# Cat 247B Glow Plugs - Need help



## Snakeman (Dec 12, 2005)

My Cat 247B started to not start when I pushed the glow plug button in. Cranks, and white smoke comes out the exhaust.
OK, looks like the glow plugs are not working.

I traced it, and found the glow plug relay was bad. I replaced it, and got one good start before it blew the relay again.
The way Cat has them wired, all of the plugs are on a common rail, with the wire from the relay on one end.

I pulled all the glow plugs out (4), and they all look physically good.
So I put a ohm meter on each one, and they had continuity from the wire attachment point to the body.
To me, I think they are shorted. They are $38.00 each, and another $24.00 for the relay. I don't want to throw money I don't have at it, guessing.

So, how does one check the plugs to make sure they are bad?

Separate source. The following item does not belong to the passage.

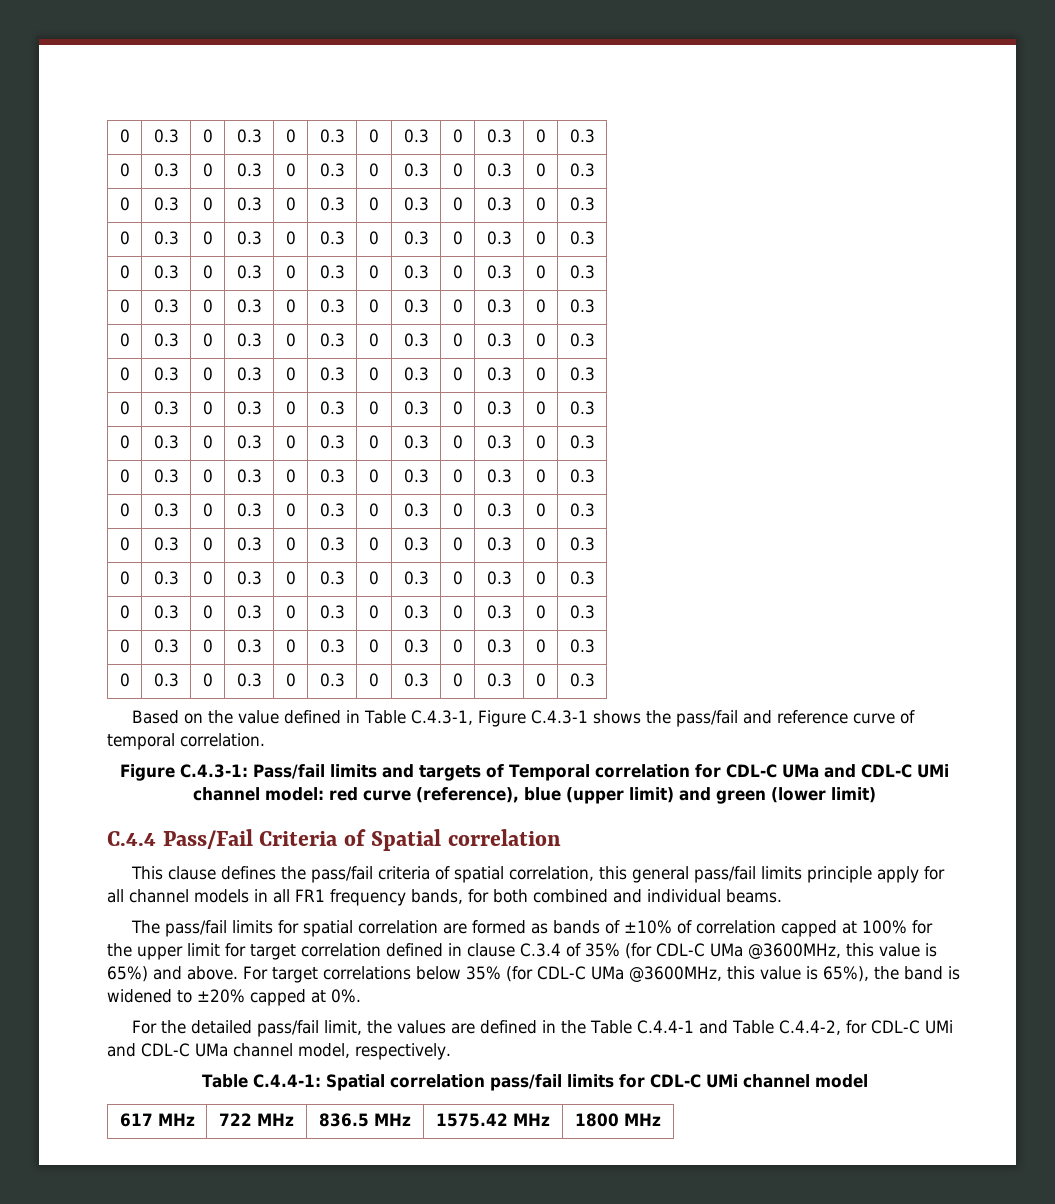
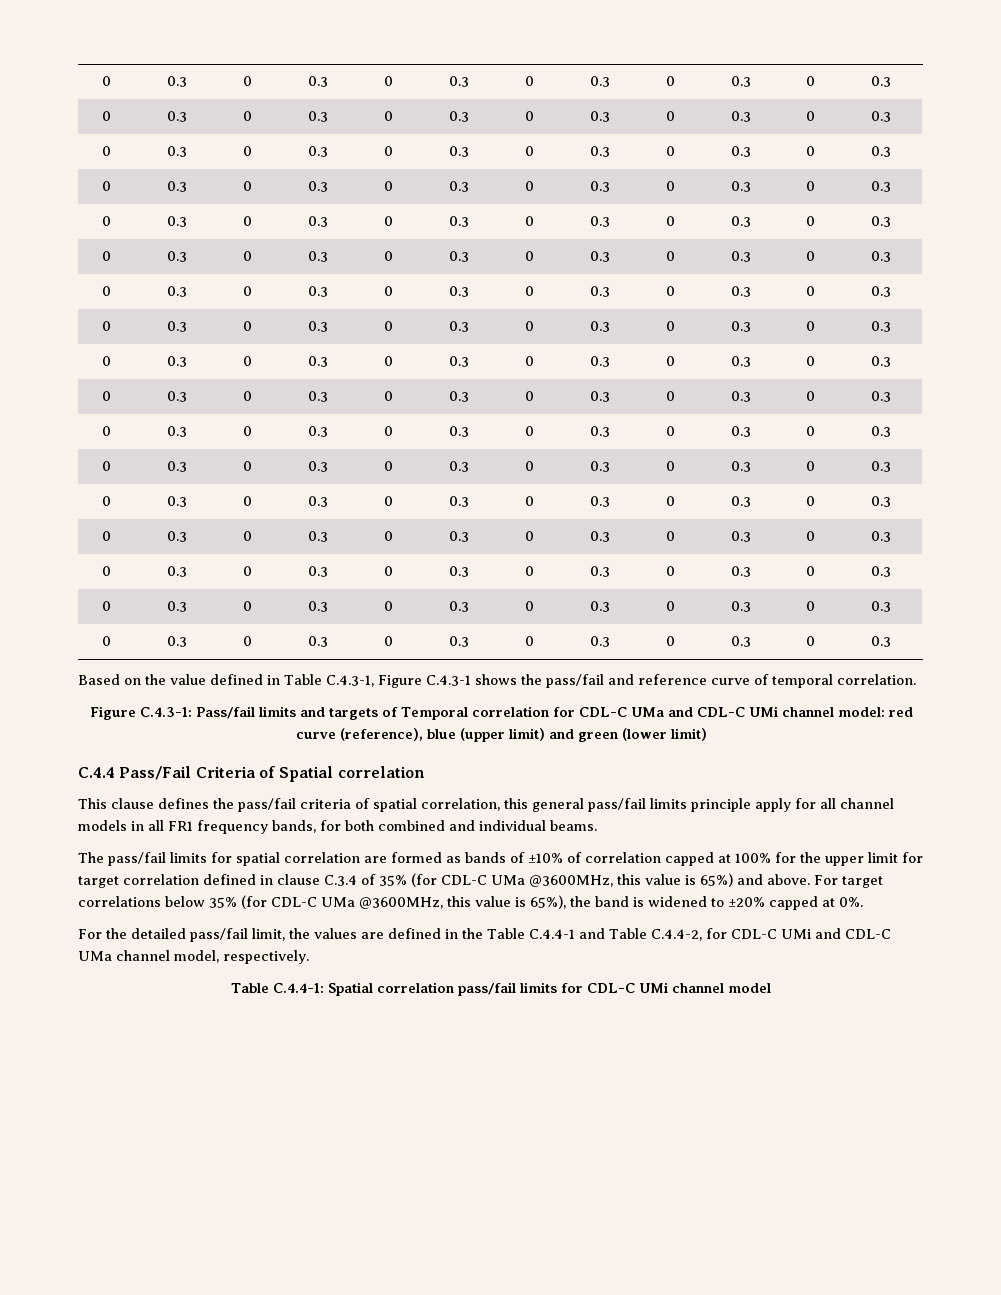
- 617 MHz | 722 MHz | 836.5 MHz | 1575.42 MHz | 1800 MHz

Thanks in advance, Snakeman


----------



## Snakeman (Dec 12, 2005)

Since I got no reply, I Googled testing glow plugs this morning, and found a surefire way to test them, using a battery charger. 
The web sight is in the UK, and they have alot of diesels over there, so I thought, what the hell, and tried it, and one was bad. Shorted

http://www.honestjohn.co.uk/forum/post/index.htm?t=60725

I also found a method of using a test light to check them, and that way showed the bad one to be good. Same with a ohms meter, showed it to be good.

Thought I'd share this for others to use.


----------